### WORK ORDER
Every line in the data below from the one containing "[143,85,194,99] Issues ->" down to the one containing "[469,465,780,485] [469,495,566,515] [469,535,500,549]", both included, must be retyped exactly; no other line is to appear.

### RECORDED INFORMATION
────────────────────────────────────────
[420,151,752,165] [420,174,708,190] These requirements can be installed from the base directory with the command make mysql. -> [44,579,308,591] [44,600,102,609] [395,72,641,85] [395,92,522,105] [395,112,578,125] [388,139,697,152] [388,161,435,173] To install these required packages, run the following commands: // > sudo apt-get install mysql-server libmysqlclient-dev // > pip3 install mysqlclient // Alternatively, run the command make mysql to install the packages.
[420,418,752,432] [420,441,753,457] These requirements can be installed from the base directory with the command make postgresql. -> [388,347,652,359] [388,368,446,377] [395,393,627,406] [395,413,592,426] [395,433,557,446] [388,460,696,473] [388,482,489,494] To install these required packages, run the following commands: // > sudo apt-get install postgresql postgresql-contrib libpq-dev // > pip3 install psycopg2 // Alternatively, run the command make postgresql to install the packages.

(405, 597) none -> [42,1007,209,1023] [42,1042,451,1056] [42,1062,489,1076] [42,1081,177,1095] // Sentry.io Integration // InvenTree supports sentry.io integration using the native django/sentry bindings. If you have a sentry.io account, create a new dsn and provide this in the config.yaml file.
────────────────────────────────────────
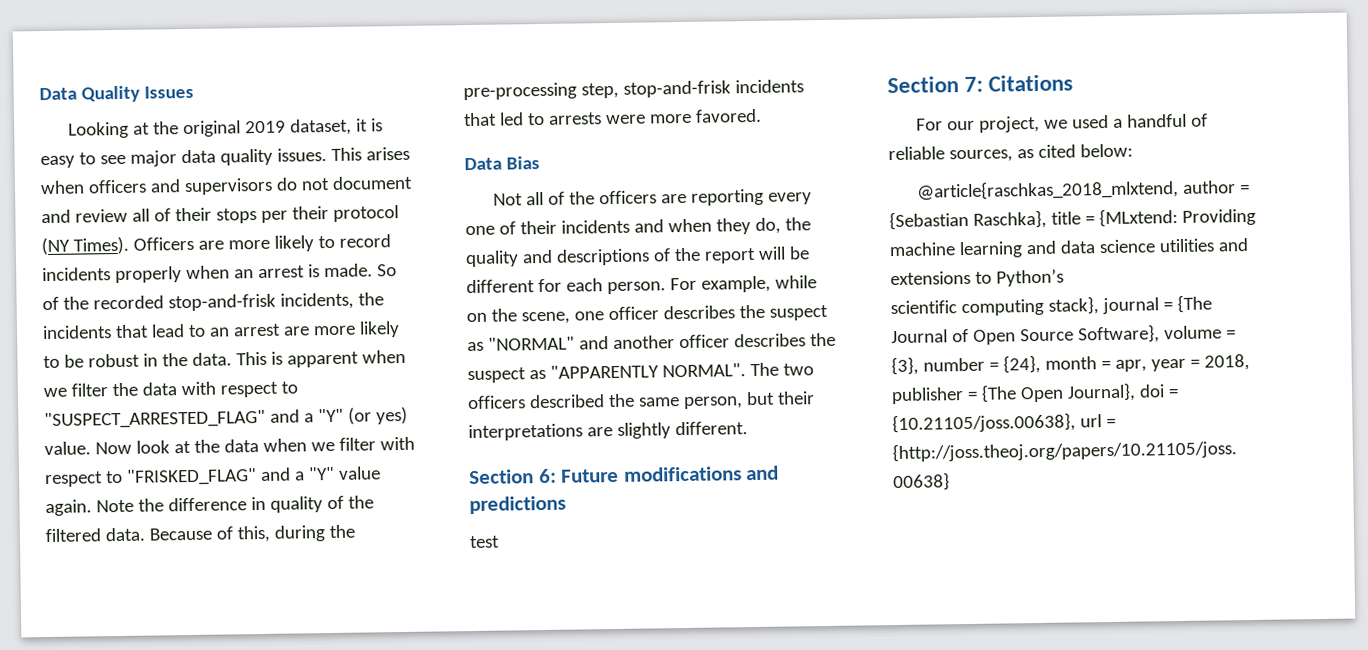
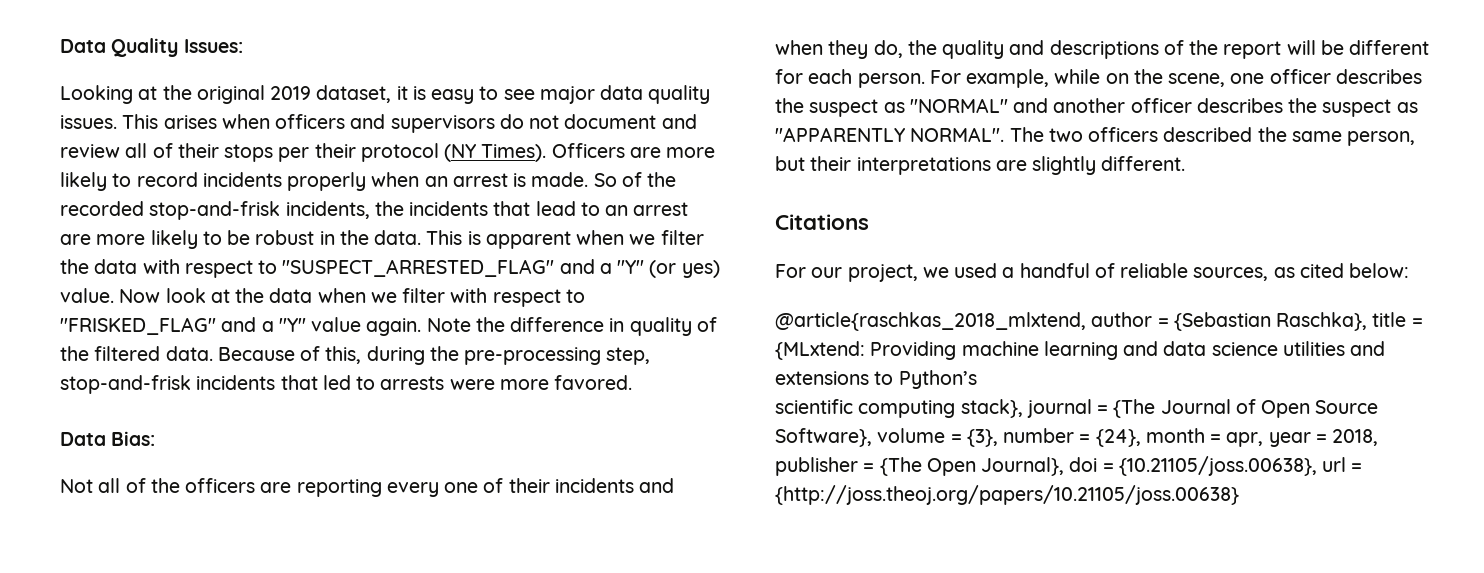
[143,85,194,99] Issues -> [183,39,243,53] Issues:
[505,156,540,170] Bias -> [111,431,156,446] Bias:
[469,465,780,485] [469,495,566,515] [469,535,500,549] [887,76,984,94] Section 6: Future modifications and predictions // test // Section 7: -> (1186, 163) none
────────────────────────────────────────
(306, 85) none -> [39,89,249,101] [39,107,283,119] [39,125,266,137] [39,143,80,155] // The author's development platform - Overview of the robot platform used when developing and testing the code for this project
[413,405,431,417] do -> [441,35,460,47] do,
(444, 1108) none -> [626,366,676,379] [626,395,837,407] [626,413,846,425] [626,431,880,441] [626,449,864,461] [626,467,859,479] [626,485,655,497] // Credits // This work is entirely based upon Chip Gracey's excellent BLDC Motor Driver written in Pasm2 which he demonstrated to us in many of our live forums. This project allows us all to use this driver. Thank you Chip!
────────────────────────────────────────
### TASK RESPONSE
[143,85,194,99] Issues -> [183,39,243,53] Issues:
[505,156,540,170] Bias -> [111,431,156,446] Bias:
[469,465,780,485] [469,495,566,515] [469,535,500,549] [887,76,984,94] Section 6: Future modifications and predictions // test // Section 7: -> (1186, 163) none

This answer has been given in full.